**Task description:** Each line below needs to be repeated precisely as it is.

**Provided data:**

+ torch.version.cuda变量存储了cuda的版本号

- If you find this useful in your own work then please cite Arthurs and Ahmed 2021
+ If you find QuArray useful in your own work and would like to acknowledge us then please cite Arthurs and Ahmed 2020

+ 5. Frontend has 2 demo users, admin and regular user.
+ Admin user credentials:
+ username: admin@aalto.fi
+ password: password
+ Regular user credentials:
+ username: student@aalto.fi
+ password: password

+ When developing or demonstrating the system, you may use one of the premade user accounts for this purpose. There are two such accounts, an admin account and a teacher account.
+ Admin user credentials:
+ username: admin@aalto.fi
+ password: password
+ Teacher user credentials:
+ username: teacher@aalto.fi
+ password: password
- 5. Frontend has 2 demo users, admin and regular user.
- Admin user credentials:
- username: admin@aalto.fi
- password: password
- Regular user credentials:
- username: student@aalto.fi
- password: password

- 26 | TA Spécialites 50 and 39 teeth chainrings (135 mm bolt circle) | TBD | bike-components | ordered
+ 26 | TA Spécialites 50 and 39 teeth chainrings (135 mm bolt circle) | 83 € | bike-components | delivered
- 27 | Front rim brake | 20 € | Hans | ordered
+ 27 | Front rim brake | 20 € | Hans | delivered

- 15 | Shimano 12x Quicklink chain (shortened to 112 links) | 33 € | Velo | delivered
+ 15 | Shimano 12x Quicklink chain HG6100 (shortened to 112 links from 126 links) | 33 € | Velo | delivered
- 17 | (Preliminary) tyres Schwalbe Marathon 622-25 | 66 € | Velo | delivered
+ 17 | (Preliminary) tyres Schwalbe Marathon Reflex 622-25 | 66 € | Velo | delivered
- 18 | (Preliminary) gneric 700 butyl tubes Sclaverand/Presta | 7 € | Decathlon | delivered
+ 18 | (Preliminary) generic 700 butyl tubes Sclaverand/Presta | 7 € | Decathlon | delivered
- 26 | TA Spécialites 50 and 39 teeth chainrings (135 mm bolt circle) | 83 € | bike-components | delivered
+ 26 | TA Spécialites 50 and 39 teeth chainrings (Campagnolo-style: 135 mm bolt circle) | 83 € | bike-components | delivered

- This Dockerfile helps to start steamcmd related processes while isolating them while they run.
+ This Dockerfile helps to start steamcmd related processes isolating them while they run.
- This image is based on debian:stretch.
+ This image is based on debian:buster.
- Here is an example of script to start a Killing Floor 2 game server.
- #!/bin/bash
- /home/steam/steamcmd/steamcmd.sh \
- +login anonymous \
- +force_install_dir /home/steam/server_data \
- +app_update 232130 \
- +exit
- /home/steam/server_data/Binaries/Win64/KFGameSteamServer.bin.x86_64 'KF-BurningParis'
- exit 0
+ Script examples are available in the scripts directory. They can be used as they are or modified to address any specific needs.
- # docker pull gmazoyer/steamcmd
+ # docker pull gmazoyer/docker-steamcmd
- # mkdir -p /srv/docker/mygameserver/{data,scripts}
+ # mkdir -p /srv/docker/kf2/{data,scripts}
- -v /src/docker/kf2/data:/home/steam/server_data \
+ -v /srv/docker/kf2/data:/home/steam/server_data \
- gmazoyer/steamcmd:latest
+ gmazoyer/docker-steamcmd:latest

**Your response:**
+ torch.version.cuda变量存储了cuda的版本号

- If you find this useful in your own work then please cite Arthurs and Ahmed 2021
+ If you find QuArray useful in your own work and would like to acknowledge us then please cite Arthurs and Ahmed 2020

+ 5. Frontend has 2 demo users, admin and regular user.
+ Admin user credentials:
+ username: admin@aalto.fi
+ password: password
+ Regular user credentials:
+ username: student@aalto.fi
+ password: password

+ When developing or demonstrating the system, you may use one of the premade user accounts for this purpose. There are two such accounts, an admin account and a teacher account.
+ Admin user credentials:
+ username: admin@aalto.fi
+ password: password
+ Teacher user credentials:
+ username: teacher@aalto.fi
+ password: password
- 5. Frontend has 2 demo users, admin and regular user.
- Admin user credentials:
- username: admin@aalto.fi
- password: password
- Regular user credentials:
- username: student@aalto.fi
- password: password

- 26 | TA Spécialites 50 and 39 teeth chainrings (135 mm bolt circle) | TBD | bike-components | ordered
+ 26 | TA Spécialites 50 and 39 teeth chainrings (135 mm bolt circle) | 83 € | bike-components | delivered
- 27 | Front rim brake | 20 € | Hans | ordered
+ 27 | Front rim brake | 20 € | Hans | delivered

- 15 | Shimano 12x Quicklink chain (shortened to 112 links) | 33 € | Velo | delivered
+ 15 | Shimano 12x Quicklink chain HG6100 (shortened to 112 links from 126 links) | 33 € | Velo | delivered
- 17 | (Preliminary) tyres Schwalbe Marathon 622-25 | 66 € | Velo | delivered
+ 17 | (Preliminary) tyres Schwalbe Marathon Reflex 622-25 | 66 € | Velo | delivered
- 18 | (Preliminary) gneric 700 butyl tubes Sclaverand/Presta | 7 € | Decathlon | delivered
+ 18 | (Preliminary) generic 700 butyl tubes Sclaverand/Presta | 7 € | Decathlon | delivered
- 26 | TA Spécialites 50 and 39 teeth chainrings (135 mm bolt circle) | 83 € | bike-components | delivered
+ 26 | TA Spécialites 50 and 39 teeth chainrings (Campagnolo-style: 135 mm bolt circle) | 83 € | bike-components | delivered

- This Dockerfile helps to start steamcmd related processes while isolating them while they run.
+ This Dockerfile helps to start steamcmd related processes isolating them while they run.
- This image is based on debian:stretch.
+ This image is based on debian:buster.
- Here is an example of script to start a Killing Floor 2 game server.
- #!/bin/bash
- /home/steam/steamcmd/steamcmd.sh \
- +login anonymous \
- +force_install_dir /home/steam/server_data \
- +app_update 232130 \
- +exit
- /home/steam/server_data/Binaries/Win64/KFGameSteamServer.bin.x86_64 'KF-BurningParis'
- exit 0
+ Script examples are available in the scripts directory. They can be used as they are or modified to address any specific needs.
- # docker pull gmazoyer/steamcmd
+ # docker pull gmazoyer/docker-steamcmd
- # mkdir -p /srv/docker/mygameserver/{data,scripts}
+ # mkdir -p /srv/docker/kf2/{data,scripts}
- -v /src/docker/kf2/data:/home/steam/server_data \
+ -v /srv/docker/kf2/data:/home/steam/server_data \
- gmazoyer/steamcmd:latest
+ gmazoyer/docker-steamcmd:latest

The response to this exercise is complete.